● Assigned task
Where the word "Pipe" shows up in the entries below, please copy the whole line.

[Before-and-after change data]
════
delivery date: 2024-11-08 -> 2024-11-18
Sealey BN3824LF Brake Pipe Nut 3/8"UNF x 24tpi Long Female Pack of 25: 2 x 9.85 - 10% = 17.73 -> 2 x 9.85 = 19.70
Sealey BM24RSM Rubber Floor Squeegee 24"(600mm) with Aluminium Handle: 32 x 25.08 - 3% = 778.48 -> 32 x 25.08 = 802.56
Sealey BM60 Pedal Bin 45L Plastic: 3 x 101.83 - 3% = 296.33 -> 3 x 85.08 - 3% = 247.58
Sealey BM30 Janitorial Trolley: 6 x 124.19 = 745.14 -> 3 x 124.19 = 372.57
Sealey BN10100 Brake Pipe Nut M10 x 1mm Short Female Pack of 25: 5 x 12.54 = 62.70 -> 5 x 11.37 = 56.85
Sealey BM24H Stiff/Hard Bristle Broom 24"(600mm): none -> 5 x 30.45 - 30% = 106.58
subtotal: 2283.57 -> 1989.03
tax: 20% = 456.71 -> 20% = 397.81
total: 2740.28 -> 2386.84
════
● Your solution
Sealey BN3824LF Brake Pipe Nut 3/8"UNF x 24tpi Long Female Pack of 25: 2 x 9.85 - 10% = 17.73 -> 2 x 9.85 = 19.70
Sealey BN10100 Brake Pipe Nut M10 x 1mm Short Female Pack of 25: 5 x 12.54 = 62.70 -> 5 x 11.37 = 56.85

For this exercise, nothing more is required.